United States District Court, D. South Carolina, Spartanburg Division
Oct 26, 2011
C/A No. 7:11-1111-TMC (D.S.C. Oct. 26, 2011)

Opinion

C/A No. 7:11-1111-TMC.

October 26, 2011


OPINION AND ORDER


Pro se Plaintiff Robert S. Brown, ("Plaintiff"), proceeding in forma pauperis under 28 U.S.C. § 1915 brings this case alleging employment discrimination against Defendants pursuant to the American with Disabilities Act of 1990, 42 U.S.C. § 12101, et seq. ("ADA"). This matter is before the Court after the issuance of a Report and Recommendation ("Report") of United States Magistrate Judge Bristow Marchant filed July 12, 2011. (Dkt. # 19). In the Report, the Magistrate Judge recommends that the Complaint be dismissed without prejudice and without issuance and service of process for failure to exhaust administrative remedies. The Magistrate Judge provided the parties a notice setting forth the deadline for filing objections and the consequences for failing to submit timely objections. (Dkt. # 19 at 5). On July 20, 2011, Plaintiff filed objections to the Report. (Dkt. # 22).
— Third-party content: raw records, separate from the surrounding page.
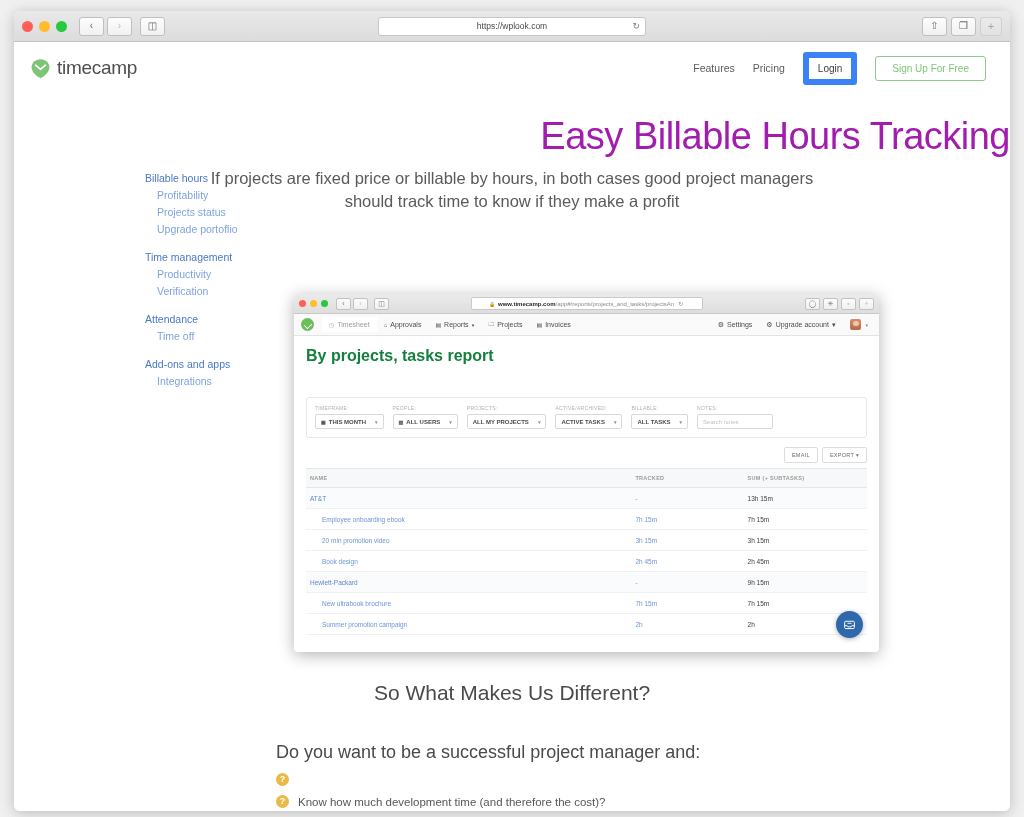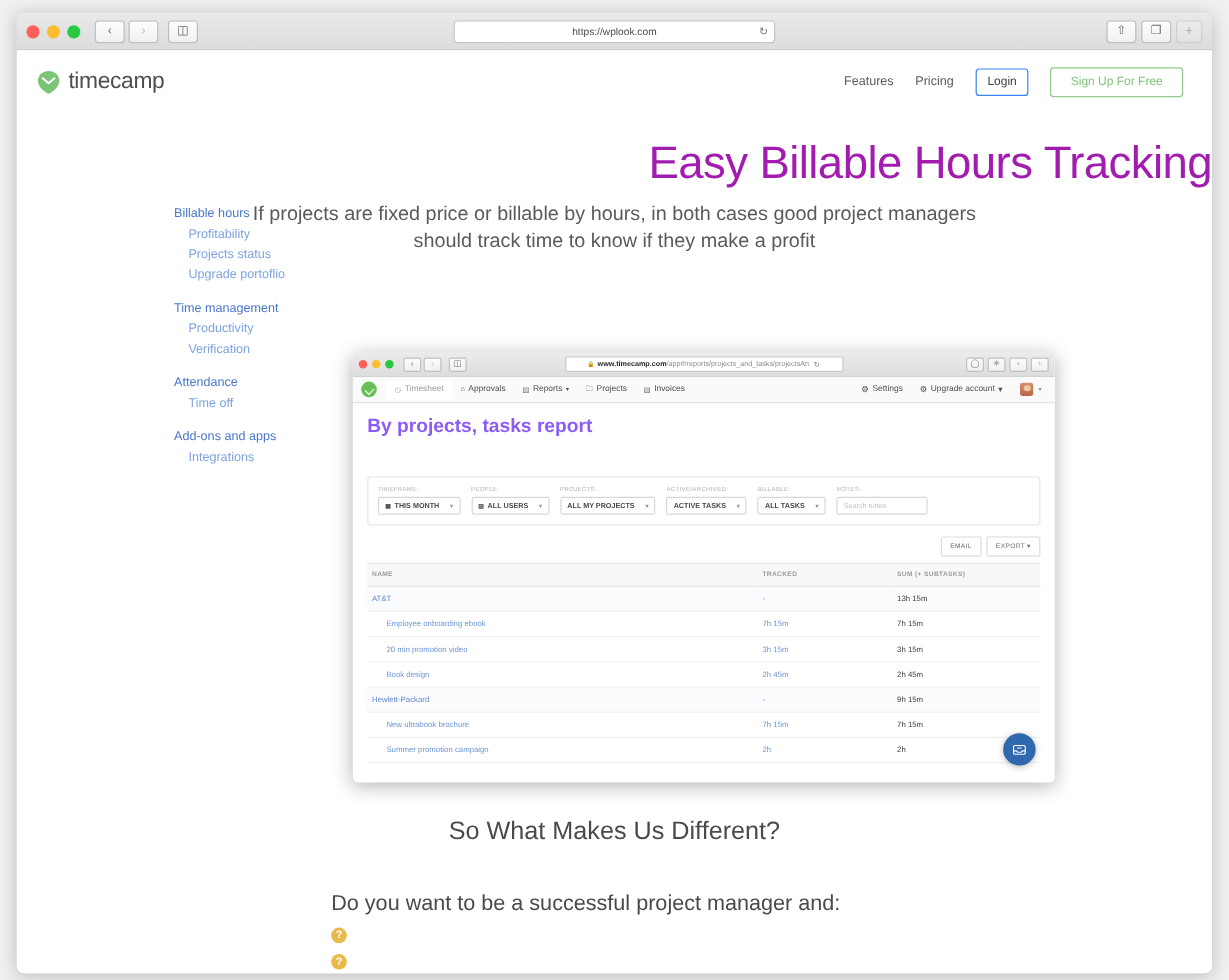--- a/index.html
+++ b/index.html
@@ -88,21 +88,21 @@
   }
   .logo-text {
     font-size: 19px; color: #4f4f4f; letter-spacing: -.3px;
   }
   .site-nav {
     margin-left: auto; display: flex; align-items: center; gap: 18px;
   }
   .nav-link { font-size: 10.5px; color: #5b5b5b; }
   .btn-login {
     font-size: 10px; color: #3c3c3c;
-    border: 1px solid #3b82f6; border-radius: 3px;
+    border: 6px solid #3b82f6; border-radius: 3px;
     padding: 5px 9px; background: #fff;
   }
   .btn-signup {
     font-size: 10px; color: #7cc576;
     border: 1px solid #8ecb88; border-radius: 3px;
     padding: 6px 16px; background: #fff;
   }
 
   
   .hero { position: relative; padding-top: 22px; }
@@ -199,21 +199,21 @@
     margin: 0 4px 0 8px;
     position: relative; overflow:hidden;
   }
   .avatar-sm::after{
     content:''; position:absolute; left:2.5px; top:1.5px;
     width:6px;height:5px;border-radius:50%;background:#f0c8a8;
   }
 
   .app-body { padding: 11px 12px 0; }
   .rep-title {
-    font-size: 16px; font-weight: bold; color: #8b5cf6;
+    font-size: 16px; font-weight: bold; color: #15803d;
     margin-bottom: 32px;
   }
   .filter-bar {
     border: 1px solid #e6e6e6; border-radius: 3px;
     padding: 7px 8px 8px;
     display: flex; gap: 9px; align-items: flex-end;
   }
   .filter { display:flex; flex-direction: column; gap: 3px; }
   .filter-label { font-size: 5px; color: #b0b0b0; letter-spacing: .3px; }
   .filter-ctl {
@@ -536,18 +536,19 @@
     <h2 class="section-title">So What Makes Us Different?</h2>
 
     <div class="cta-block">
       <div class="cta-head">Do you want to be a successful project manager and:</div>
       <div id="cta-items">
           <div class="cta-item">
             <span class="q-icon">?</span>
           </div>
           <div class="cta-item">
             <span class="q-icon">?</span>
+            <span class="cta-text">Know how much development time (and therefore the cost)?</span>
           </div>
         </div>
     </div>
 
   </div>
 </div>
 
 </body></html>

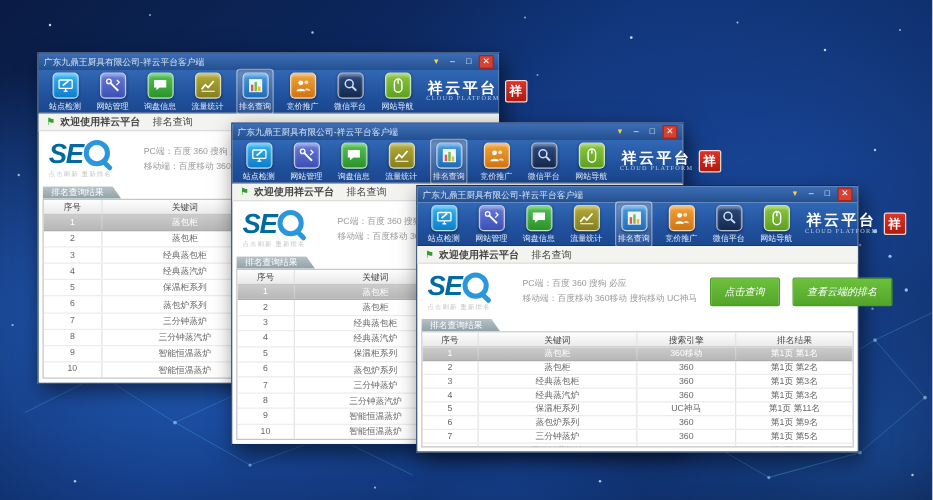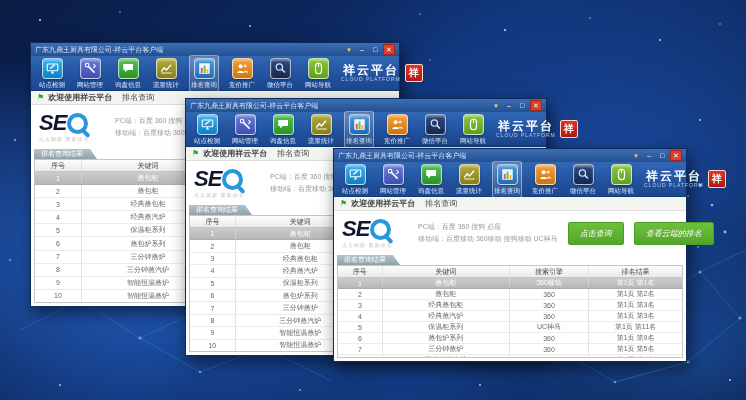--- a/index.html
+++ b/index.html
@@ -39,38 +39,38 @@
   .ticon svg{width:15px;height:15px;}
   .tlabel{font-size:7px;color:#e3ecf9;white-space:nowrap;transform:scale(.92);}
   .ic1{background:linear-gradient(#35b4ef,#0d7ecb);}
   .ic2{background:linear-gradient(#6a7bd8,#3b4fb4);}
   .ic3{background:linear-gradient(#52c152,#2a932a);}
   .ic4{background:linear-gradient(#b3ab3a,#847e1d);}
   .ic5{background:linear-gradient(#4a9ade,#1f6cb8);}
   .ic6{background:linear-gradient(#f0a23a,#cf7412);}
   .ic7{background:linear-gradient(#2c4a80,#16294e);}
   .ic8{background:linear-gradient(#8cc63f,#5da021);}
-  .brand{margin-left:auto;display:flex;align-items:center;gap:4px;padding-right:2px;}
+  .brand{margin-left:auto;display:flex;align-items:center;gap:4px;padding-right:2px;font-family:Liberation Serif, serif;}
   .brand-txt{display:flex;flex-direction:column;align-items:center;line-height:1;}
   .brand-name{font-size:12px;font-weight:bold;color:#fff;letter-spacing:2px;white-space:nowrap;}
   .brand-sub{font-size:5px;color:#b9cdea;letter-spacing:1px;margin-top:1px;white-space:nowrap;}
   .brand-seal{width:16px;height:16px;background:linear-gradient(#e23226,#b01a10);border:1px solid #ffd9d0;
     border-radius:2px;display:flex;align-items:center;justify-content:center;
     font-size:10px;font-weight:bold;color:#fff;}
   
   .content{flex:1;display:flex;flex-direction:column;background:#fff;min-height:0;}
   .welcome{height:13px;flex:0 0 13px;display:flex;align-items:center;gap:4px;padding:0 6px;
     background:#f3f3f0;border-bottom:1px solid #ddd;}
   .flag{color:#2ea02e;font-size:8px;line-height:1;}
   .welcome-main{font-size:8px;color:#444;font-weight:bold;white-space:nowrap;}
   .welcome-sec{font-size:8px;color:#444;margin-left:6px;white-space:nowrap;}
   .seoblock{height:42px;flex:0 0 42px;display:flex;align-items:center;gap:10px;padding:1px 8px 1px 8px;}
   .seologo{display:flex;flex-direction:column;align-items:flex-start;width:66px;flex:0 0 66px;}
   .seotop{display:flex;align-items:center;}
-  .seoletters{font-size:22px;font-weight:bold;color:#0f172a;letter-spacing:-1px;line-height:1;font-style:italic;}
+  .seoletters{font-size:22px;font-weight:bold;color:#0369a1;letter-spacing:-1px;line-height:1;font-style:italic;}
   .mag{width:13px;height:13px;border:4px solid #2a96dc;border-radius:50%;position:relative;margin-left:1px;}
   .mag::after{content:'';position:absolute;width:4px;height:9px;background:#2a96dc;bottom:-8px;right:-4px;
     transform:rotate(-45deg);border-radius:2px;}
   .seotag{font-size:5px;color:#c2c2c2;margin-top:2px;letter-spacing:1px;white-space:nowrap;}
   .engineinfo{display:flex;flex-direction:column;gap:2px;}
   .engineinfo div{font-size:7px;color:#9a9a9a;white-space:nowrap;}
   .btns{margin-left:auto;display:flex;gap:10px;padding-right:4px;}
   .gbtn{background:linear-gradient(#6cc13b,#53a52a);border:1px solid #4d9c26;border-radius:2px;
     color:#fff;font-size:8px;padding:5px 11px;white-space:nowrap;cursor:pointer;font-style:italic;}
   .tab{align-self:flex-start;margin-left:3px;height:10px;flex:0 0 10px;display:flex;align-items:center;

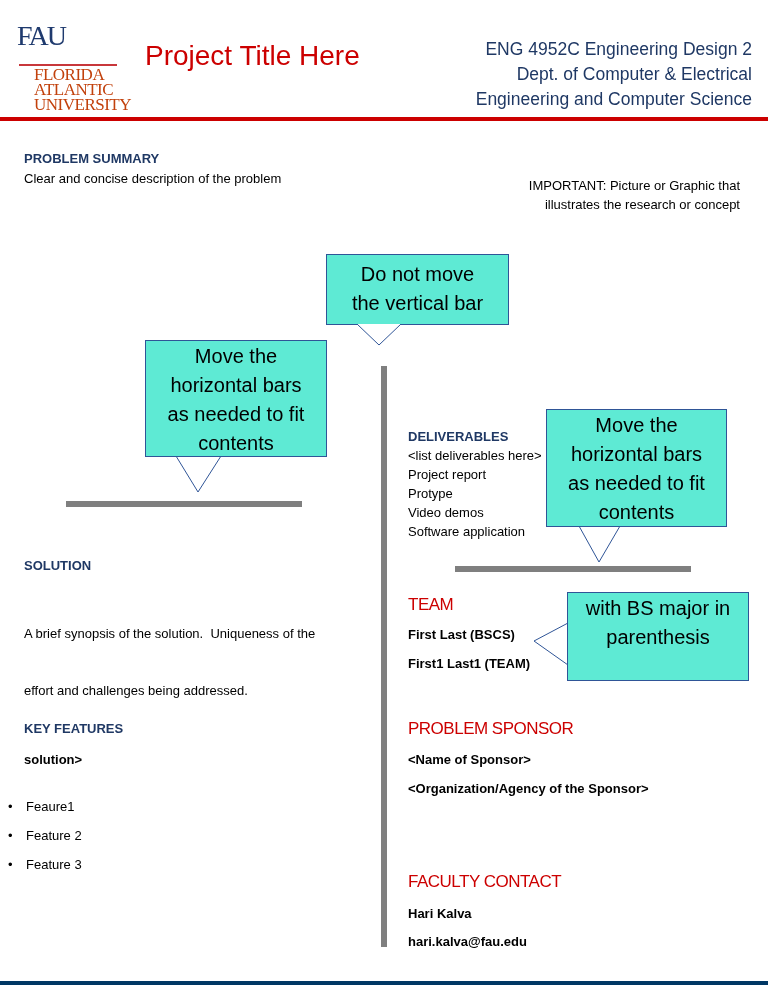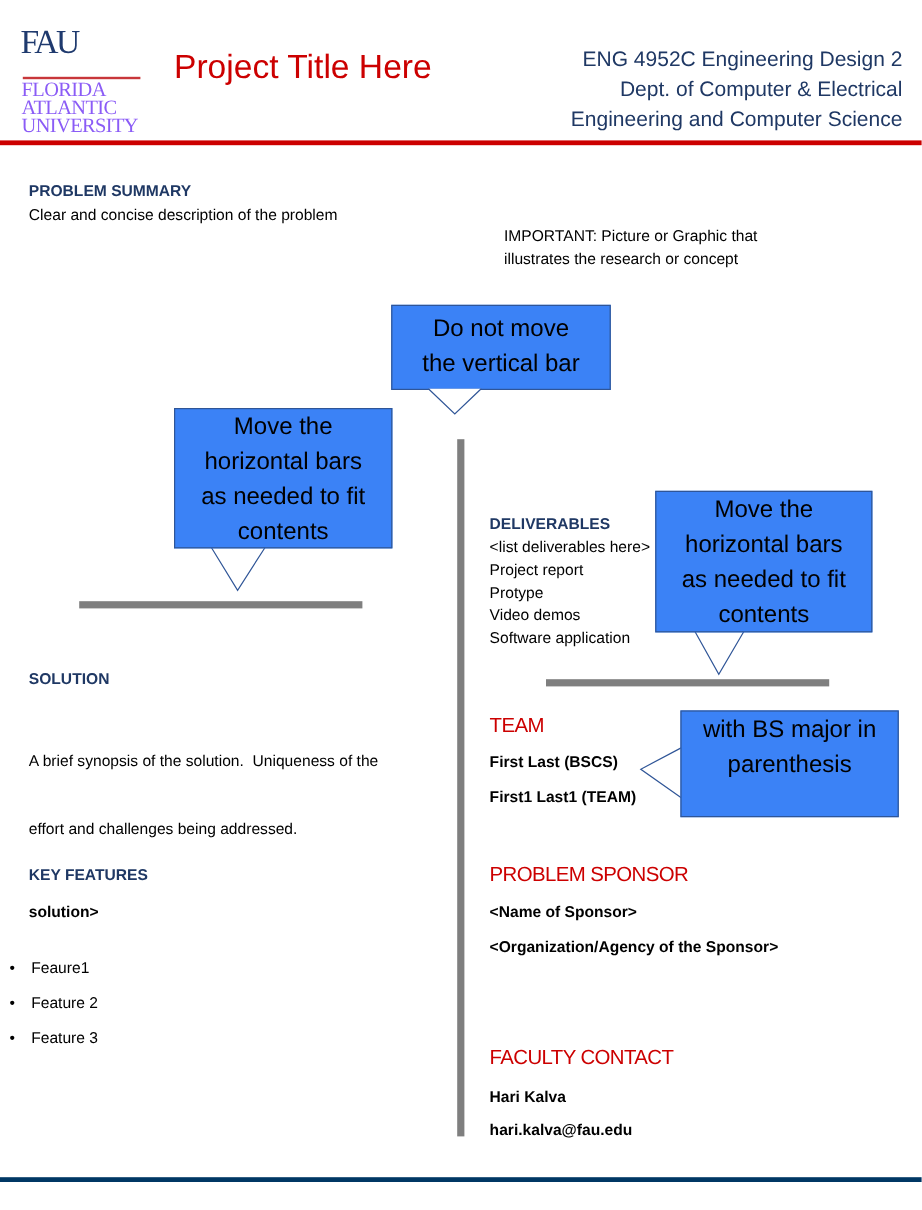--- a/index.html
+++ b/index.html
@@ -4,35 +4,35 @@
 <style>
   html, body { margin: 0; padding: 0; background: #ffffff; }
   body { width: 768px; height: 1008px; position: relative; overflow: hidden;
          font-family: "Liberation Sans", sans-serif; color: #000; }
   .abs { position: absolute; }
   
   .logo { left: 17px; top: 14px; width: 104px; height: 100px; }
   .logo .fau { position:absolute; left:0; top:0; width:102px; font-family:"Liberation Serif", serif;
                font-size:28px; line-height:44px; color:#1f3a6e; letter-spacing:-2px; }
   .logo .rule { position:absolute; left:2px; top:50px; width:98px; height:2px; background:#c8373b; }
-  .logo .uni { position:absolute; left:1px; top:53px; font-family:"Liberation Serif", serif;
-               color:#8b5cf6; font-size:17px; line-height:15px; letter-spacing:-0.5px; }
+  .logo .uni { position:absolute; left:17px; top:53px; font-family:"Liberation Serif", serif;
+               color:#c2410c; font-size:17px; line-height:15px; letter-spacing:-0.5px; }
   .proj-title { left: 145px; top: 40px; font-size: 28px; color: #cc0000; }
   .course { right: 16px; top: 37px; text-align: right; font-size: 17.5px; line-height: 25px; color: #1f3864; }
   .red-rule { left: 0; top: 117px; width: 768px; height: 4px; background: #cc0000; }
   .navy-rule { left: 0; top: 981px; width: 768px; height: 4px; background: #003764; }
   
   .h-navy { color: #1f3864; font-weight: bold; font-size: 13px; }
   .h-red  { color: #cc0000; font-size: 17px; letter-spacing: -0.5px; }
   .body-txt { font-size: 13px; line-height: 19px; color: #000; }
   .bold-txt { font-size: 13px; font-weight: bold; color: #000; }
   .vbar { left: 381px; top: 366px; width: 6px; height: 581px; background: #7f7f7f; }
   .hbar { height: 6px; background: #7f7f7f; }
   
-  .callout { position: absolute; background: #3b82f6; border: 1px solid #2f5597; box-sizing: border-box;
+  .callout { position: absolute; background: #5eead4; border: 1px solid #2f5597; box-sizing: border-box;
              text-align: center; font-size: 20px; line-height: 29px; color: #000; }
   svg.tail { position: absolute; overflow: visible; }
   ul.features { list-style: none; margin: 0; padding: 0; }
   ul.features li { position: relative; padding-left: 18px; font-size: 13px; height: 29px; line-height: 19px; }
   ul.features li::before { content: "\2022"; position: absolute; left: 0; top: 0; }
 </style>
 </head>
 <body>
 
 <div class="abs logo">
@@ -48,21 +48,21 @@
 <div class="abs course">
   <div>ENG 4952C Engineering Design 2</div>
   <div>Dept. of Computer &amp; Electrical</div>
   <div>Engineering and Computer Science</div>
 </div>
 <div class="abs red-rule"></div>
 
 <div class="abs h-navy" style="left:24px; top:151px;">PROBLEM SUMMARY</div>
 <div class="abs body-txt" style="left:24px; top:169px;">Clear and concise description of the problem</div>
 
-<div class="abs body-txt" style="left:420px; width:320px; top:187px; text-align:left;">
+<div class="abs body-txt" style="left:420px; width:320px; top:176px; text-align:right;">
   <div>IMPORTANT: Picture or Graphic that</div>
   <div>illustrates the research or concept</div>
 </div>
 
 <div class="abs vbar"></div>
 
 <div class="callout" style="left:326px; top:254px; width:183px; height:71px; padding-top:5px;">
   <div>Do not move</div>
   <div>the vertical bar</div>
 </div>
In accordance with 28 U.S.C. § 636(b) and Local Rule 73.02, D.S.C., this matter was referred to a United States Magistrate Judge for pretrial handling.

In conducting this review, the Court applies the following standard:

The magistrate judge makes only a recommendation to the Court, to which any party may file written objections . . . The Court is not bound by the recommendation of the magistrate judge but, instead, retains responsibility for the final determination. The Court is required to make a de novo determination of those portions of the report or specified findings or recommendation as to which an objection is made. However, the Court is not required to review, under a de novo or any other standard, the factual or legal conclusions of the magistrate judge as to those portions of the Report and Recommendation to which no objections are addressed. While the level of scrutiny entailed by the Court's review of the Report thus depends on whether or not objections have been filed, in either case, the Court is free, after review, to accept, reject, or modify any of the magistrate judge's findings or recommendations.
Wallace v. Housing Auth. of the City of Columbia, 791 F. Supp. 137, 138 (D.S.C. 1992) (citations omitted). This court need not conduct a de novo review when a party "makes general and conclusory objections that do not direct the court to a specific error in the magistrate's proposed findings and recommendations." Orpiano v. Johnson, 687 F.2d 44, 47 (4th Cir. 1982). In light of these standards, the Court has reviewed, de novo, the R R and the objections.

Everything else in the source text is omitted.